Task item >> Copy every entry below, exactly and in full.
______________________________
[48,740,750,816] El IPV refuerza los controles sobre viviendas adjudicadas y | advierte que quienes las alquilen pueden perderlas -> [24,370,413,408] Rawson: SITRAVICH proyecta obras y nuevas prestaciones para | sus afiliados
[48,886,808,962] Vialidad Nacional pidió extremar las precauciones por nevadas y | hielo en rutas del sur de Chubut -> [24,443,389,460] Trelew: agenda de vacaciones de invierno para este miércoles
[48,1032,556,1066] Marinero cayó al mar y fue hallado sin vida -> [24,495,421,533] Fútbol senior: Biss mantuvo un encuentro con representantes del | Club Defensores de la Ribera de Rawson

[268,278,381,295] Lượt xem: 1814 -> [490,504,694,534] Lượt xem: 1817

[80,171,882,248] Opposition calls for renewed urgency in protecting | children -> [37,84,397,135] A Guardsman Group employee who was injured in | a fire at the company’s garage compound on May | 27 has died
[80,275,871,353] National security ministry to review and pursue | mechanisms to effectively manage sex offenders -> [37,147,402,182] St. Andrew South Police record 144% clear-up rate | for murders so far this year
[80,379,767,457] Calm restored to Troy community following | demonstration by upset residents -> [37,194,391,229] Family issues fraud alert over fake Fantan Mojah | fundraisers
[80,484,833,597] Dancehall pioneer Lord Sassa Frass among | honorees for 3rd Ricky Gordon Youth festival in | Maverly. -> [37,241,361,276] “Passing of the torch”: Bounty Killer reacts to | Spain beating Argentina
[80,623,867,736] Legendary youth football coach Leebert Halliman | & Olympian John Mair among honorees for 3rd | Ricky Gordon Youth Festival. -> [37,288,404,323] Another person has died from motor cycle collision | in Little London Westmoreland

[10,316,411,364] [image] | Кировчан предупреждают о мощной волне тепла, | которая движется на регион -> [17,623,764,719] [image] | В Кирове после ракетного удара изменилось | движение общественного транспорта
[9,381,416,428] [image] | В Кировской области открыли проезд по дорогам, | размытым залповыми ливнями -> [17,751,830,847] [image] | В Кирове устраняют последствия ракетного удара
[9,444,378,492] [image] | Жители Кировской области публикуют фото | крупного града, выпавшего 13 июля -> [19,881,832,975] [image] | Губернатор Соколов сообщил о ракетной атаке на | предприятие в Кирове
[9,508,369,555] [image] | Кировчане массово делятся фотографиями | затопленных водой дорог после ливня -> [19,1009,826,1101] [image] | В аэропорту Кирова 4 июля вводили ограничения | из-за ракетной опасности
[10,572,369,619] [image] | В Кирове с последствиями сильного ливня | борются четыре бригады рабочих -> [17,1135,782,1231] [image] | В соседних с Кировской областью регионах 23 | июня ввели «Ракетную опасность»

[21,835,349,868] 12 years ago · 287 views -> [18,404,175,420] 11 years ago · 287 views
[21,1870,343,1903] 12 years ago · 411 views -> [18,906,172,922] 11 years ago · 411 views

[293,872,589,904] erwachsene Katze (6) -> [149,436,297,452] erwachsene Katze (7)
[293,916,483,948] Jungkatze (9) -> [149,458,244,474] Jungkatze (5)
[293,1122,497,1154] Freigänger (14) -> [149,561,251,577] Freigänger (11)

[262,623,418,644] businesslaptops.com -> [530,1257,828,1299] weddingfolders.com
______________________________
Finished exercise >>
[48,740,750,816] El IPV refuerza los controles sobre viviendas adjudicadas y | advierte que quienes las alquilen pueden perderlas -> [24,370,413,408] Rawson: SITRAVICH proyecta obras y nuevas prestaciones para | sus afiliados
[48,886,808,962] Vialidad Nacional pidió extremar las precauciones por nevadas y | hielo en rutas del sur de Chubut -> [24,443,389,460] Trelew: agenda de vacaciones de invierno para este miércoles
[48,1032,556,1066] Marinero cayó al mar y fue hallado sin vida -> [24,495,421,533] Fútbol senior: Biss mantuvo un encuentro con representantes del | Club Defensores de la Ribera de Rawson

[268,278,381,295] Lượt xem: 1814 -> [490,504,694,534] Lượt xem: 1817

[80,171,882,248] Opposition calls for renewed urgency in protecting | children -> [37,84,397,135] A Guardsman Group employee who was injured in | a fire at the company’s garage compound on May | 27 has died
[80,275,871,353] National security ministry to review and pursue | mechanisms to effectively manage sex offenders -> [37,147,402,182] St. Andrew South Police record 144% clear-up rate | for murders so far this year
[80,379,767,457] Calm restored to Troy community following | demonstration by upset residents -> [37,194,391,229] Family issues fraud alert over fake Fantan Mojah | fundraisers
[80,484,833,597] Dancehall pioneer Lord Sassa Frass among | honorees for 3rd Ricky Gordon Youth festival in | Maverly. -> [37,241,361,276] “Passing of the torch”: Bounty Killer reacts to | Spain beating Argentina
[80,623,867,736] Legendary youth football coach Leebert Halliman | & Olympian John Mair among honorees for 3rd | Ricky Gordon Youth Festival. -> [37,288,404,323] Another person has died from motor cycle collision | in Little London Westmoreland

[10,316,411,364] [image] | Кировчан предупреждают о мощной волне тепла, | которая движется на регион -> [17,623,764,719] [image] | В Кирове после ракетного удара изменилось | движение общественного транспорта
[9,381,416,428] [image] | В Кировской области открыли проезд по дорогам, | размытым залповыми ливнями -> [17,751,830,847] [image] | В Кирове устраняют последствия ракетного удара
[9,444,378,492] [image] | Жители Кировской области публикуют фото | крупного града, выпавшего 13 июля -> [19,881,832,975] [image] | Губернатор Соколов сообщил о ракетной атаке на | предприятие в Кирове
[9,508,369,555] [image] | Кировчане массово делятся фотографиями | затопленных водой дорог после ливня -> [19,1009,826,1101] [image] | В аэропорту Кирова 4 июля вводили ограничения | из-за ракетной опасности
[10,572,369,619] [image] | В Кирове с последствиями сильного ливня | борются четыре бригады рабочих -> [17,1135,782,1231] [image] | В соседних с Кировской областью регионах 23 | июня ввели «Ракетную опасность»

[21,835,349,868] 12 years ago · 287 views -> [18,404,175,420] 11 years ago · 287 views
[21,1870,343,1903] 12 years ago · 411 views -> [18,906,172,922] 11 years ago · 411 views

[293,872,589,904] erwachsene Katze (6) -> [149,436,297,452] erwachsene Katze (7)
[293,916,483,948] Jungkatze (9) -> [149,458,244,474] Jungkatze (5)
[293,1122,497,1154] Freigänger (14) -> [149,561,251,577] Freigänger (11)

[262,623,418,644] businesslaptops.com -> [530,1257,828,1299] weddingfolders.com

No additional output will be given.